L’octroi de jours de RTT (jours de réduction du temps de travail) est un dispositif qui permet de réduire le temps de travail effectif en vue de respecter la durée de travail moyenne légale telle que prévue par la commission paritaire compétente. La réglementation relative aux jours de RTT est fixée au niveau sectoriel, mais la plupart des secteurs prévoient simplement que les modalités d’application doivent être fixées au niveau de l’entreprise, par exemple dans une CCT d’entreprise ou dans le règlement de travail. Pour vérifier si les jours de chômage temporaires pour cause de force majeure (résultant en particulier de la pandémie du coronavirus) sont assimilés à des jours de travail effectif pour l’octroi de jours de RTT, il faut donc examiner non seulement les CCT sectorielles, mais aussi les accords convenus au niveau de l’entreprise. Hélas, bien trop souvent, les modalités d’application sont très imprécises, voire totalement inexistantes dans l’entreprise, ce qui peut alors générer l’incertitude tant chez le travailleur (qui risque de voir disparaître ses congés supplémentaires) que chez l’employeur (qui préférera ne pas payer de jours de RTT si ce n’est pas nécessaire).

Résiliation du contrat de travail en période de coronavirus

Si un employeur résilie le contrat de travail pendant une période où l’exécution du contrat de travail est suspendue pour cause de force majeure, le délai de préavis se poursuit normalement pendant la période de suspension. Cela a un impact financier : pour les jours de chômage temporaire pendant le délai de préavis, l’employeur ne doit pas payer de salaire et le travailleur reçoit une allocation de chômage payée par l’ONEM, qui est nettement moins élevée que son salaire.

Durant la période où les employeurs ont massivement eu recours à l’application assouplie du chômage temporaire pour cause de force majeure résultant de la pandémie du coronavirus, les syndicats ont reçu diverses plaintes (fondées ou non) de travailleurs en chômage temporaire dont le contrat de travail avait été résilié avec octroi d’un délai de préavis pour la raison que l’employeur pouvait alors répercuter sur l’ONEM une partie de ses coûts salariaux (pour les prestations effectuées durant la période de préavis).
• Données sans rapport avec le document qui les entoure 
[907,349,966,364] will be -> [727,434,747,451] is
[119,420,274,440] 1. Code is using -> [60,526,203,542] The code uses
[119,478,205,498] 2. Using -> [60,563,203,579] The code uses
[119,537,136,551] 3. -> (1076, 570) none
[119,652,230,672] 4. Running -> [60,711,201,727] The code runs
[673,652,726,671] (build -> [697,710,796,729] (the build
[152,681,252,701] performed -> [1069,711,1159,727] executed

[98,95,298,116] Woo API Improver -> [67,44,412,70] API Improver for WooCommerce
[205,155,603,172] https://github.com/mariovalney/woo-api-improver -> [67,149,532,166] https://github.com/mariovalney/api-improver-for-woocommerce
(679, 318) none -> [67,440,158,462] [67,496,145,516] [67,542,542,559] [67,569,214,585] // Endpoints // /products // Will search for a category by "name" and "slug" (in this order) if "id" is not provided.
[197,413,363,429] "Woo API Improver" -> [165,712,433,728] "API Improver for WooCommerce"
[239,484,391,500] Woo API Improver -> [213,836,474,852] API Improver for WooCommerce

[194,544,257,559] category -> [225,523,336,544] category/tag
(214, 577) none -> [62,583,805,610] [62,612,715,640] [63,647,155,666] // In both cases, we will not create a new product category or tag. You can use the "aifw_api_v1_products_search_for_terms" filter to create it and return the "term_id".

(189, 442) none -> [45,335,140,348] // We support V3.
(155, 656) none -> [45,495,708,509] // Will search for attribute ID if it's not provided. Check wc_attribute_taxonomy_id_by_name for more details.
Le gouvernement a par conséquent estimé qu’il fallait légiférer pour lutter contre cet abus, ce qui a donné lieu à la loi du 15 juin 2020 visant à suspendre les délais de préavis des congés donnés avant ou durant la période de suspension temporaire de l’exécution du contrat de travail pour cause de force majeure en raison de la crise du coronavirus.

Ladite loi prévoit qu’en cas de congé donné par l’employeur avant ou pendant une période de suspension de l’exécution du contrat de travail pour cause de force majeure résultant de la crise du coronavirus, le délai de préavis cesse de courir pendant cette suspension. Le délai de préavis ne (re)commence à courir qu’à partir du moment où le travailleur retourne au travail. Dans ces circonstances, le délai de préavis ne prendra fin qu’à une date postérieure à la date initialement prévue.

La nouvelle règle s’applique à tous les délais de préavis donnés par l’employeur qui sont encore en cours le 22 juin 2020.

Il y a toutefois une exception en ce qui concerne les délais de préavis entamés avant le 1er mars 2020 : ceux-ci restent soumis à la règle générale et se poursuivront donc pendant une période de suspension de l’exécution du contrat de travail pour cause de force majeure résultant de la pandémie du coronavirus.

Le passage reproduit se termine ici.